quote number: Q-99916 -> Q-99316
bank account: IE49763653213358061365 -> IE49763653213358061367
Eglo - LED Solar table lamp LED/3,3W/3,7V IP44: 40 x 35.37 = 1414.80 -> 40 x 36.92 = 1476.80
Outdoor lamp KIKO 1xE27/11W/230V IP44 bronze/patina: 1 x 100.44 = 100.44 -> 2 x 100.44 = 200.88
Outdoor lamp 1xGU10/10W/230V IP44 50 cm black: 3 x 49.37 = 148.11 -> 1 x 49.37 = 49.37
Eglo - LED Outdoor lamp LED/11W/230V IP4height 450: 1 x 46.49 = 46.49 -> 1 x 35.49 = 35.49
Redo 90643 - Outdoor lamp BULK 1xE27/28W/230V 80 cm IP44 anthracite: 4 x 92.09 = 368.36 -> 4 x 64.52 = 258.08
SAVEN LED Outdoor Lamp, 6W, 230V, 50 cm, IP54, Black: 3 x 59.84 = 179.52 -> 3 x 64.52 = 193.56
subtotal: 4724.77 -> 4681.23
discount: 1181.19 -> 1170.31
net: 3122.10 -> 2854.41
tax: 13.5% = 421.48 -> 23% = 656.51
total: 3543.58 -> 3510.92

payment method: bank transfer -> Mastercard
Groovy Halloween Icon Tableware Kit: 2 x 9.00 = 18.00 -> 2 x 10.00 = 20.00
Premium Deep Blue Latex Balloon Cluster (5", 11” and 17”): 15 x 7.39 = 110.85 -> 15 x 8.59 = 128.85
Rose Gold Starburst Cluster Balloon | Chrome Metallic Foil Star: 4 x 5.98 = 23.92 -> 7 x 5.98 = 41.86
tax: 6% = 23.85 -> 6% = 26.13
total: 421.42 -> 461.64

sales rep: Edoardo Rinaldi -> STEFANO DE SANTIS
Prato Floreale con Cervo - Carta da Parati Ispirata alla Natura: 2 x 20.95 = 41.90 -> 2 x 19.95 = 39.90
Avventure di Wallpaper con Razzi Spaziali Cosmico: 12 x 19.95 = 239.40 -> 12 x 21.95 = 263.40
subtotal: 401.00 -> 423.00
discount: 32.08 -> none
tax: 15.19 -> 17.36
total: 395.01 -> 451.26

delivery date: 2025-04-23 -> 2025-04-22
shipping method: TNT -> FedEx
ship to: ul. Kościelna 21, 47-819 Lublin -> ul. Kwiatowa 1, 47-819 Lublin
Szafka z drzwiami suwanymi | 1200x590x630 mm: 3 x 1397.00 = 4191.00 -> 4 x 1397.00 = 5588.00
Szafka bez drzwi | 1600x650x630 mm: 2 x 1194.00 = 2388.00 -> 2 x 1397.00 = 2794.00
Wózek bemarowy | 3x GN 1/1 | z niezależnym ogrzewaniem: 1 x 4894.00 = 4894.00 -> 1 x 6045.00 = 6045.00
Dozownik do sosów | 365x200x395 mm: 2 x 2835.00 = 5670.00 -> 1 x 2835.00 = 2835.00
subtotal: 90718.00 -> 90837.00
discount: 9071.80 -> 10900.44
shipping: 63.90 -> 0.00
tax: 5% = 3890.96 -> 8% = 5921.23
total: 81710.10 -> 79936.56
□ □ □ □
What the task requires = Starting at the line that contains "shipping method: TNT -> FedEx", repeat each line exactly through the last one in the listing. Include both of those lines and nothing more.

Task response =
shipping method: TNT -> FedEx
ship to: ul. Kościelna 21, 47-819 Lublin -> ul. Kwiatowa 1, 47-819 Lublin
Szafka z drzwiami suwanymi | 1200x590x630 mm: 3 x 1397.00 = 4191.00 -> 4 x 1397.00 = 5588.00
Szafka bez drzwi | 1600x650x630 mm: 2 x 1194.00 = 2388.00 -> 2 x 1397.00 = 2794.00
Wózek bemarowy | 3x GN 1/1 | z niezależnym ogrzewaniem: 1 x 4894.00 = 4894.00 -> 1 x 6045.00 = 6045.00
Dozownik do sosów | 365x200x395 mm: 2 x 2835.00 = 5670.00 -> 1 x 2835.00 = 2835.00
subtotal: 90718.00 -> 90837.00
discount: 9071.80 -> 10900.44
shipping: 63.90 -> 0.00
tax: 5% = 3890.96 -> 8% = 5921.23
total: 81710.10 -> 79936.56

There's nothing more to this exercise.